DATA PROVIDED section start
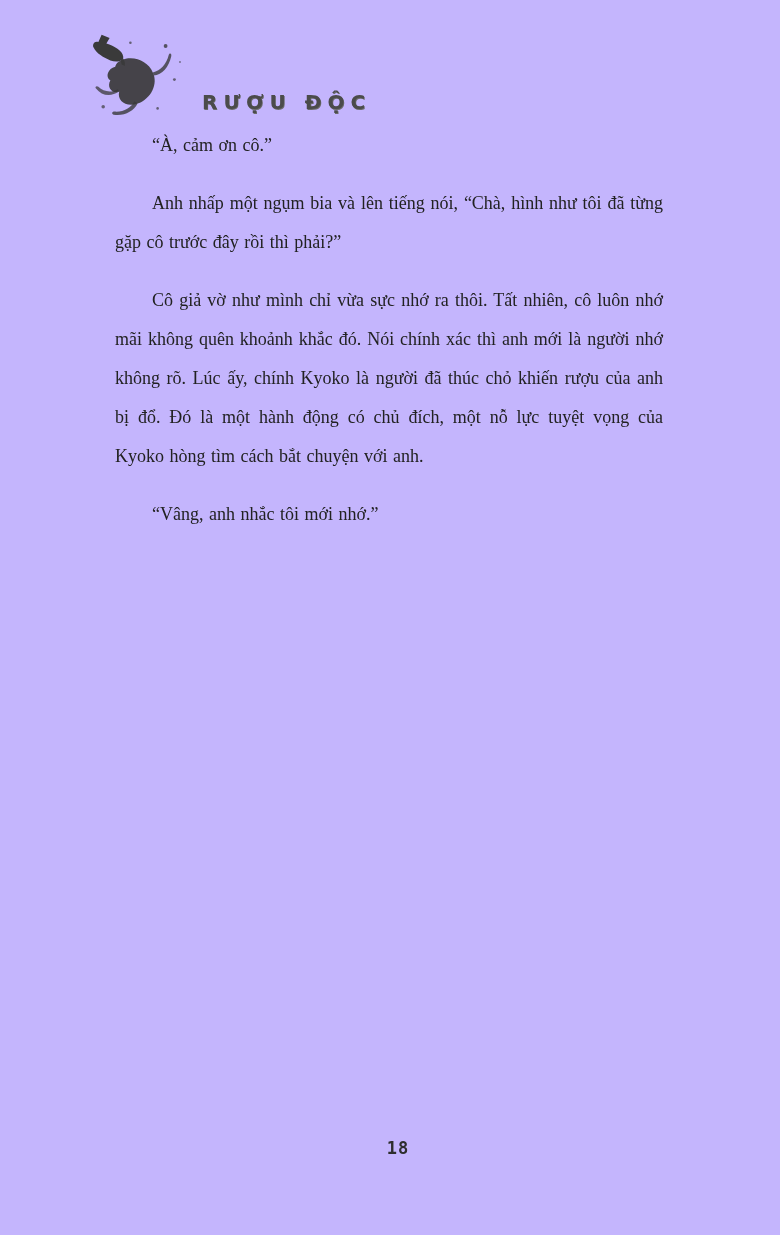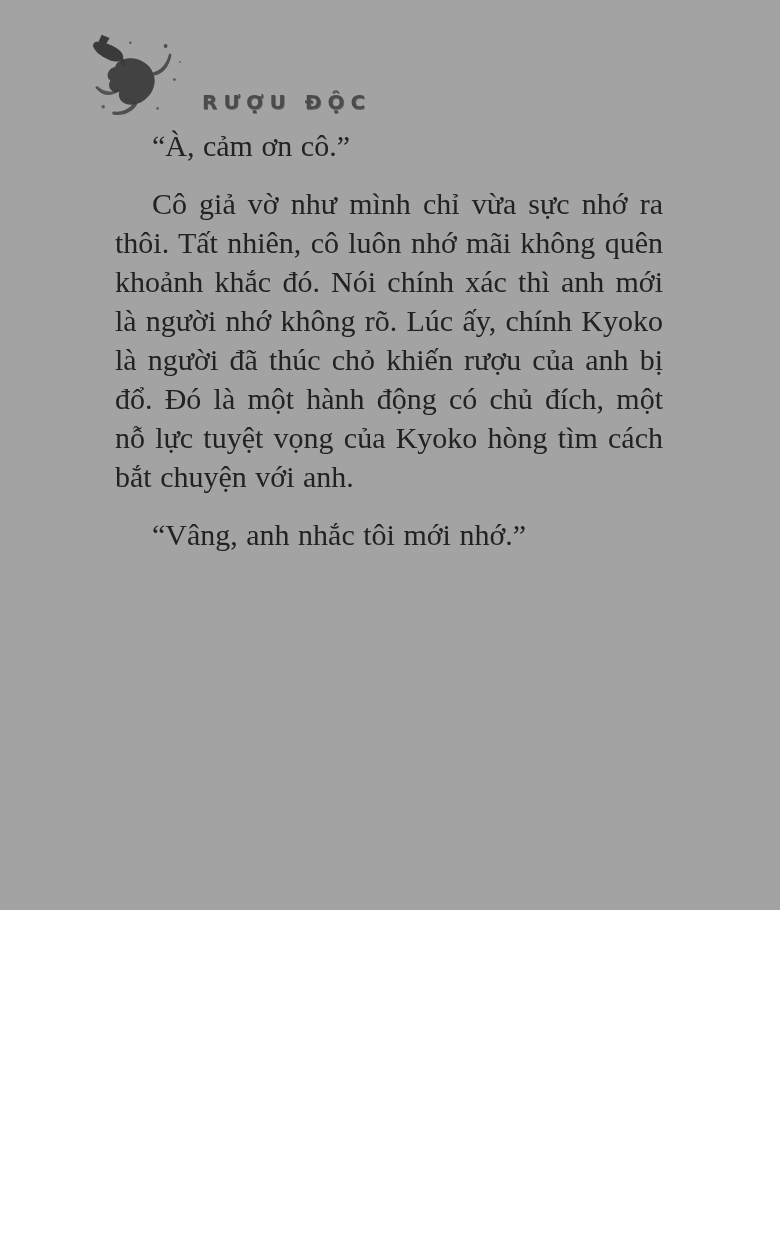--- a/index.html
+++ b/index.html
@@ -10,8 +10,8 @@
   .page {
     position: relative;
     width: 780px;
-    height: 910px;
-    background: #a3a3a3;
+    height: 1235px;
+    background: #c4b5fd;
     overflow: hidden;
     font-family: "Liberation Serif", "DejaVu Serif", serif;
   }

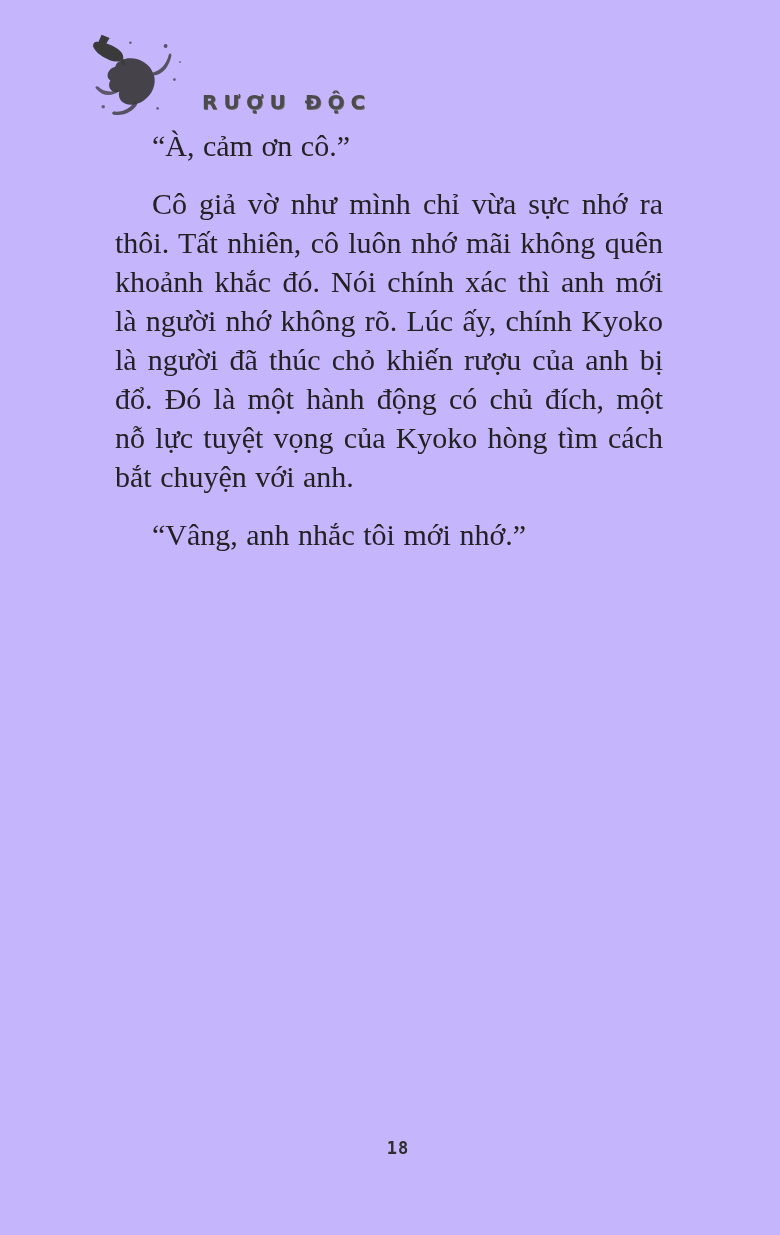--- a/index.html
+++ b/index.html
@@ -49,7 +49,7 @@
   }
   .body-text p {
     margin: 0 4px 19px 0;
-    font-size: 30px;
+    font-size: 18px;
     line-height: 39px;
     color: #222222;
     text-align: justify;

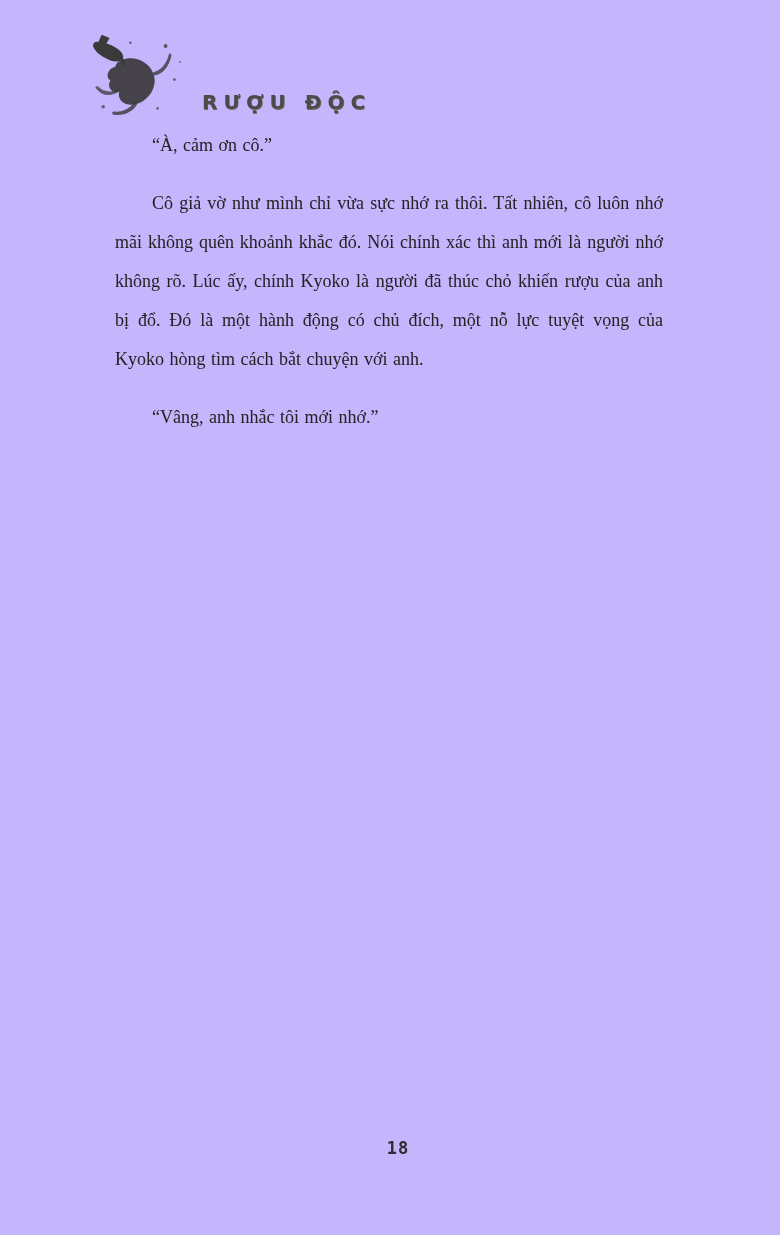--- a/index.html
+++ b/index.html
@@ -106,6 +106,7 @@
 
   <div class="body-text">
     <p>“À, cảm ơn cô.”</p>
+    <p>Anh nhấp một ngụm bia và lên tiếng nói, “Chà, hình như tôi đã từng gặp cô trước đây rồi thì phải?”</p>
     <p>Cô giả vờ như mình chỉ vừa sực nhớ ra thôi. Tất nhiên, cô luôn nhớ mãi không quên khoảnh khắc đó. Nói chính xác thì anh mới là người nhớ không rõ. Lúc ấy, chính Kyoko là người đã thúc chỏ khiến rượu của anh bị đổ. Đó là một hành động có chủ đích, một nỗ lực tuyệt vọng của Kyoko hòng tìm cách bắt chuyện với anh.</p>
     <p>“Vâng, anh nhắc tôi mới nhớ.”</p>
   </div>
DATA PROVIDED section end
Exclude all pictures and reproduce exactly the lines from the one containing "text-align: justify;" through the final line of the entries above.

     text-align: justify;

--- a/index.html
+++ b/index.html
@@ -106,6 +106,7 @@
 
   <div class="body-text">
     <p>“À, cảm ơn cô.”</p>
+    <p>Anh nhấp một ngụm bia và lên tiếng nói, “Chà, hình như tôi đã từng gặp cô trước đây rồi thì phải?”</p>
     <p>Cô giả vờ như mình chỉ vừa sực nhớ ra thôi. Tất nhiên, cô luôn nhớ mãi không quên khoảnh khắc đó. Nói chính xác thì anh mới là người nhớ không rõ. Lúc ấy, chính Kyoko là người đã thúc chỏ khiến rượu của anh bị đổ. Đó là một hành động có chủ đích, một nỗ lực tuyệt vọng của Kyoko hòng tìm cách bắt chuyện với anh.</p>
     <p>“Vâng, anh nhắc tôi mới nhớ.”</p>
   </div>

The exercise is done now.